Invasive mold infections are a major cause of mortality in immunosuppressed and cancer patients. Diagnosis is challenging, requiring invasive procedures or reliance on fungal biomarkers with limited sensitivity and an inability to detect non-Aspergillus molds. Here, we perform whole-body F-fluorodeoxysorbitol (F-FDS) positron emission tomography (PET) in nine prospectively enrolled patients with high-suspicion of invasive mold infections (eventually confirmed using culture or molecular assays, n = 4) or other pathologies (n = 5) with localization of F-FDS PET signal to infection sites as the primary outcome (NCT05611892). F-FDS PET (120 or 180 min after injection), rapidly detects and localizes invasive pulmonary and cerebral infections due to Aspergillus, non-Aspergillus (galactomannan-negative), or azole-resistant molds, and differentiates them from sterile inflammation or cancer.
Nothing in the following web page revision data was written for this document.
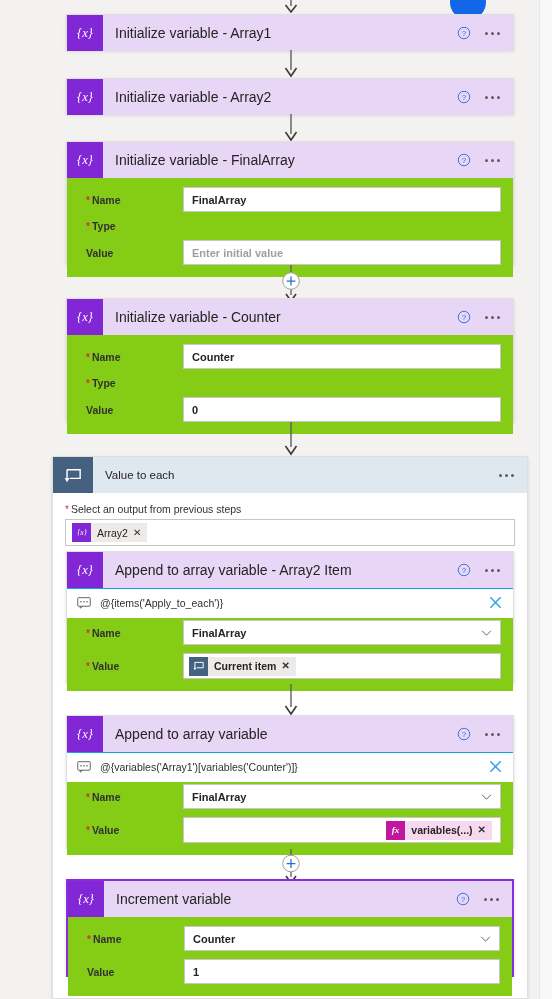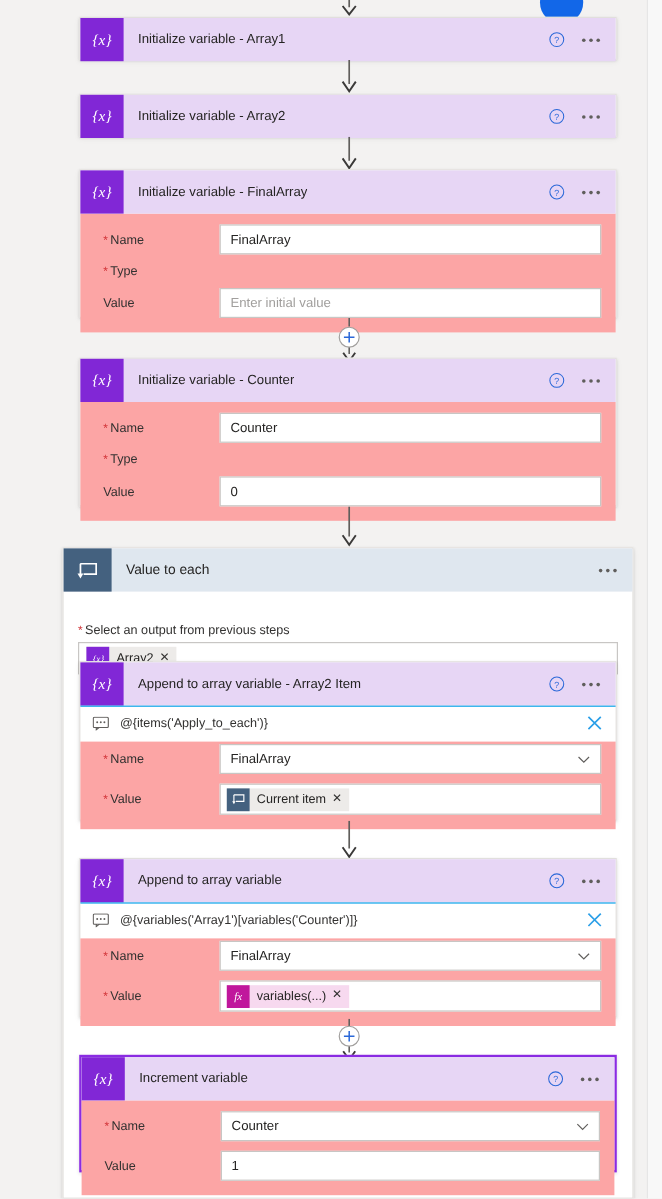--- a/index.html
+++ b/index.html
@@ -33,21 +33,21 @@
     position: relative;
   }
   .icon-tile {
     width: 36px; height: 36px;
     background: #8127d6;
     display: flex; align-items: center; justify-content: center;
     flex: 0 0 36px;
   }
   .icon-tile svg { display: block; }
   .card-title {
-    font-size: 11px;
+    font-size: 14px;
     color: #252423;
     margin-left: 12px;
     white-space: nowrap;
     overflow: hidden;
     text-overflow: ellipsis;
   }
   .hdr-right {
     margin-left: auto;
     display: flex;
     align-items: center;
@@ -57,21 +57,21 @@
   .help-ico { width: 14px; height: 14px; display:block; }
   .ellipsis {
     display: flex; gap: 3px; align-items: center;
   }
   .ellipsis i {
     width: 3px; height: 3px; border-radius: 50%;
     background: #605e5c; display:block;
   }
 
   
-  .card-body { padding: 9px 12px 12px 12px; background:#fca5a5; }
+  .card-body { padding: 9px 12px 12px 12px; background:#84cc16;font-weight:bold; }
   .field-row {
     display: flex;
     align-items: center;
     margin-bottom: 8px;
   }
   .field-row:last-child { margin-bottom: 0; }
   .field-label {
     width: 104px;
     flex: 0 0 104px;
     font-size: 10.5px;
@@ -170,21 +170,21 @@
     background: #dfe7ef;
   }
   .loop-icon-tile {
     width: 40px; height: 36px; flex: 0 0 40px;
     background: #44617f;
     display: flex; align-items: center; justify-content: center;
   }
   .loop-title {
     font-size: 11.5px; color: #252423; margin-left: 12px;
   }
-  .loop-body { padding: 26px 12px 0 12px; }
+  .loop-body { padding: 10px 12px 0 12px; }
   .loop-sublabel {
     font-size: 10.5px; color: #323130; margin-bottom: 4px;
   }
   .loop-select {
     border: 1px solid #c8c6c4;
     background: #fff;
     height: 27px;
     display: flex; align-items: center;
     padding: 0 6px;
   }
@@ -511,21 +511,21 @@
         <span class="field-label req">Name</span>
         <div class="field-ctl">
           <span>FinalArray</span>
           <svg class="dropdown-caret" viewBox="0 0 12 8">
               <path d="M1 1.5 L6 6.5 L11 1.5" stroke="#605e5c" stroke-width="1.1" fill="none"></path>
             </svg>
         </div>
       </div>
       <div class="field-row">
         <span class="field-label req">Value</span>
-        <div class="field-ctl tall" style="padding-left:5px;">
+        <div class="field-ctl tall" style="padding-left:5px;justify-content:flex-end;">
           <span class="chip fx">
             <span class="chip-ico">
               <svg width="15" height="12" viewBox="0 0 18 14">
                   <text x="9" y="11" font-family="Liberation Serif, serif" font-size="11" fill="#fff" text-anchor="middle" font-style="italic">fx</text>
                 </svg>
             </span>
             <span class="chip-txt">variables(...)</span>
             <span class="chip-x">✕</span>
           </span>
         </div>

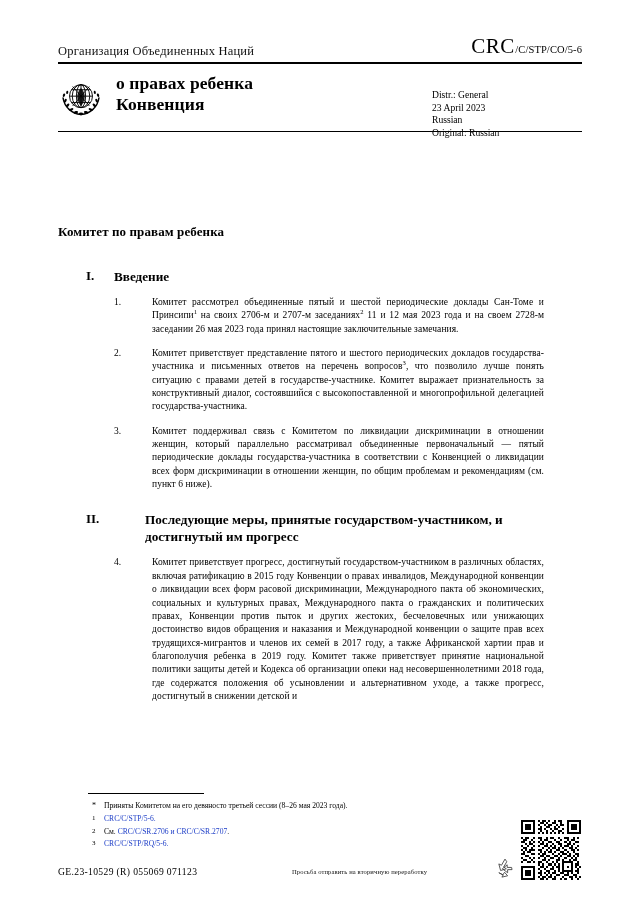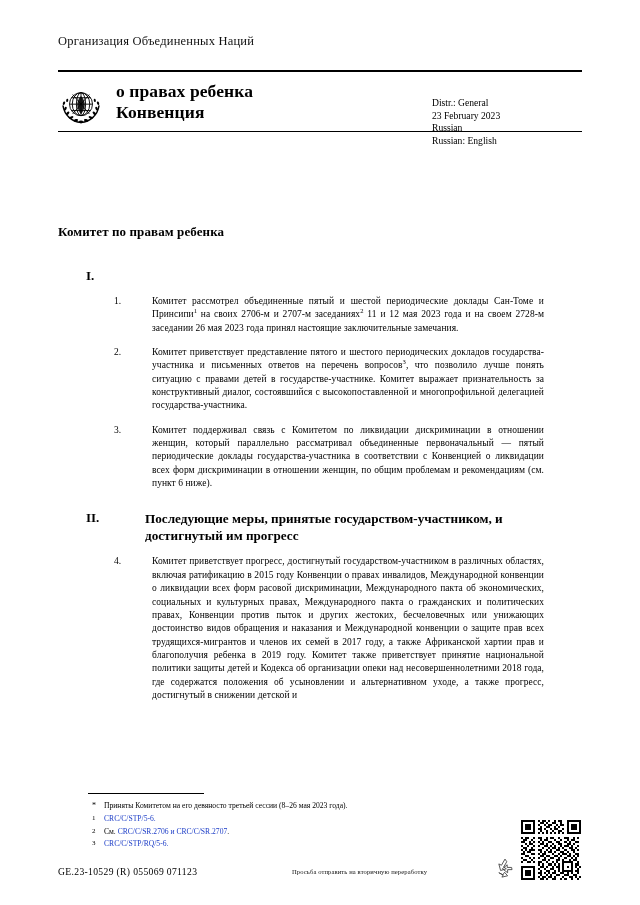--- a/index.html
+++ b/index.html
@@ -17,21 +17,21 @@
     overflow: hidden;
   }
 
   
   .masthead {
     position: absolute;
     left: 58px; top: 34px; width: 524px;
   }
   .org-row {
     display: flex; align-items: flex-end; justify-content: space-between;
-    padding-bottom: 20px;
+    padding-bottom: 2px;
   }
   .org-name {
     font-family: "Liberation Serif", serif;
     font-size: 12.5px;
     letter-spacing: .2px;
     color: #111;
   }
   .doc-symbol {
     display: flex; align-items: baseline;
     white-space: nowrap;
@@ -217,20 +217,24 @@
 </style>
 </head>
 <body>
 
 <div class="page">
 
   <div class="masthead">
 
     <div class="org-row">
       <div class="org-name">Организация Объединенных Наций</div>
+      <div class="doc-symbol">
+        <span class="crc">CRC</span>
+        <span class="sym">/C/STP/CO/5-6</span>
+      </div>
     </div>
 
     <div class="rule-thick"></div>
 
     <div class="title-row">
       <div class="title-left">
 
         <svg class="un-emblem" viewBox="0 0 100 100">
           <g fill="none" stroke="#000" stroke-width="2">
             <circle cx="50" cy="46" r="25"></circle>
@@ -266,36 +270,37 @@
         </svg>
 
         <div class="conv-title">
           <div>о правах ребенка</div>
           <div>Конвенция</div>
         </div>
       </div>
 
       <div class="distr">
         <div>Distr.: General</div>
-        <div>23 February 2023</div>
+        <div>23 April 2023</div>
         <div>Russian</div>
-        <div>Russian: English</div>
+        <div>Original: Russian</div>
       </div>
     </div>
   </div>
 
   <div class="rule-thin"></div>
 
   <div class="committee">Комитет по правам ребенка</div>
 
   <div class="content">
 
 
     <div class="sec">
       <div class="sec-num">I.</div>
+      <div class="sec-title">Введение</div>
     </div>
 
     <div class="para">
       <div class="para-num">1.</div>
       <div class="para-text">
         <span>Комитет рассмотрел объединенные пятый и шестой периодические доклады Сан-Томе и Принсипи</span><sup>1</sup><span> на своих 2706-м и 2707-м заседаниях</span><sup>2</sup><span> 11 и 12 мая 2023 года и на своем 2728-м заседании 26 мая 2023 года принял настоящие заключительные замечания.</span>
       </div>
     </div>
 
     <div class="para">

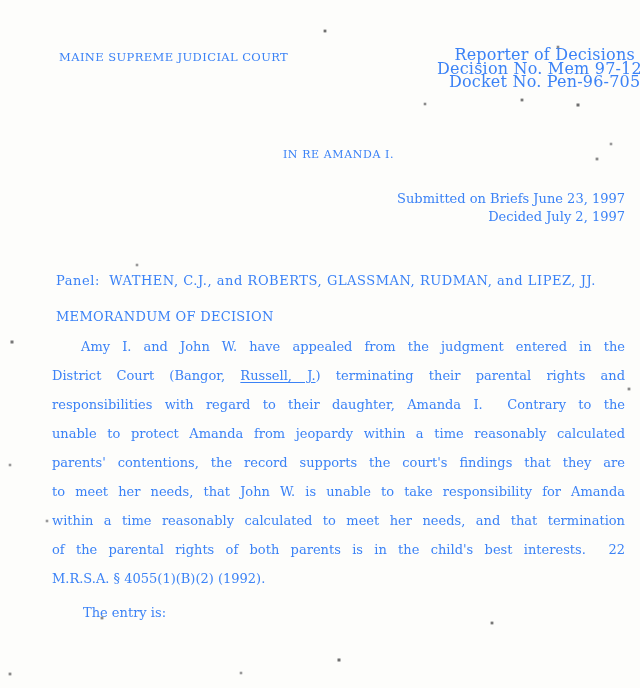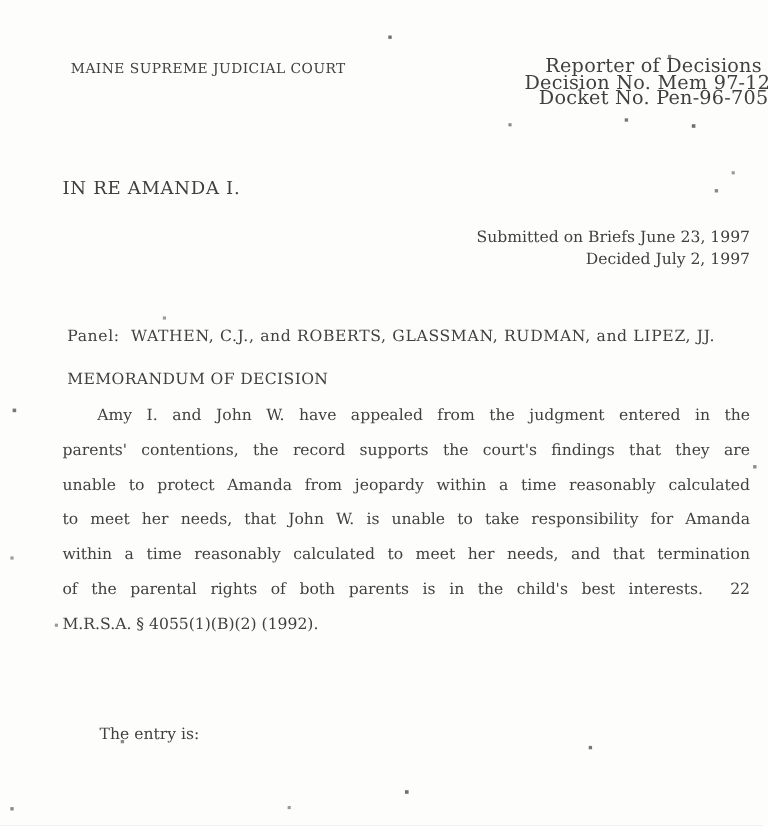--- a/index.html
+++ b/index.html
@@ -2,34 +2,34 @@
 <html><head>
 <meta charset="utf-8">
 <style>
   html,body { margin:0; padding:0; background:#e8e8e8; }
   .page {
     position:relative;
     width:640px; height:688px;
     margin:0 auto;
     background:#fdfdfb;
     font-family:"DejaVu Serif", serif;
-    color:#404040;
+    color:#3b82f6;
     overflow:hidden;
   }
   .hdr-left {
     position:absolute; left:59px; top:50px;
     font-size:11.5px; letter-spacing:0.4px; white-space:nowrap;
   }
   .hdr-right {
     position:absolute; left:437px; top:48px;
     font-size:16px; line-height:13.5px; letter-spacing:0.2px; white-space:nowrap;text-align:center;
   }
   .title {
     position:absolute; left:52px; top:148px; width:573px;
-    font-size:15px; letter-spacing:0.6px; white-space:nowrap;
+    text-align:center; font-size:11px; letter-spacing:0.6px; white-space:nowrap;
   }
   .sub-block {
     position:absolute; left:52px; top:190px; width:573px;
     text-align:right; font-size:13px; line-height:17.5px;
   }
   .panel {
     position:absolute; left:56px; top:273px;
     font-size:13px; letter-spacing:0.55px; white-space:nowrap;
   }
   .memo {
@@ -98,22 +98,24 @@
     <div>Submitted on Briefs June 23, 1997</div>
     <div>Decided July 2, 1997</div>
   </div>
 
   <div class="panel">Panel:&nbsp; WATHEN, C.J., and ROBERTS, GLASSMAN, RUDMAN, and LIPEZ, JJ.</div>
 
   <div class="memo">MEMORANDUM OF DECISION</div>
 
   <div class="body-col">
     <div class="bline indent">Amy I. and John W. have appealed from the judgment entered in the</div>
+    <div class="bline"><span>District Court (Bangor, </span><span class="u">Russell, J.</span><span>) terminating their parental rights and</span></div>
+    <div class="bline">responsibilities with regard to their daughter, Amanda I.&nbsp; Contrary to the</div>
+    <div class="bline">unable to protect Amanda from jeopardy within a time reasonably calculated</div>
     <div class="bline">parents' contentions, the record supports the court's findings that they are</div>
-    <div class="bline">unable to protect Amanda from jeopardy within a time reasonably calculated</div>
     <div class="bline">to meet her needs, that John W. is unable to take responsibility for Amanda</div>
     <div class="bline">within a time reasonably calculated to meet her needs, and that termination</div>
     <div class="bline">of the parental rights of both parents is in the child's best interests.&nbsp; 22</div>
     <div class="bline lastline">M.R.S.A. § 4055(1)(B)(2) (1992).</div>
   </div>
 
   <div class="entry">The entry is:</div>
 
 
   <span class="noise"></span>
Moreover, F-FDS selectively and rapidly accumulates intracellularly in a range of clinically relevant molds, including azole-resistant molds, via a saturable process. In animals, F-FDS PET is able to detect and localize pulmonary and cerebral aspergillosis, as well as rhinosinusal infections due to Aspergillus, Rhizopus, and Mucor, confirming the clinical data. F-FDS can be easily synthesized from F-fluorodeoxyglucose (F-FDG), which is widely available, and represents a promising, noninvasive diagnostic tool for detecting, localizing and monitoring of invasive mold infections throughout the body.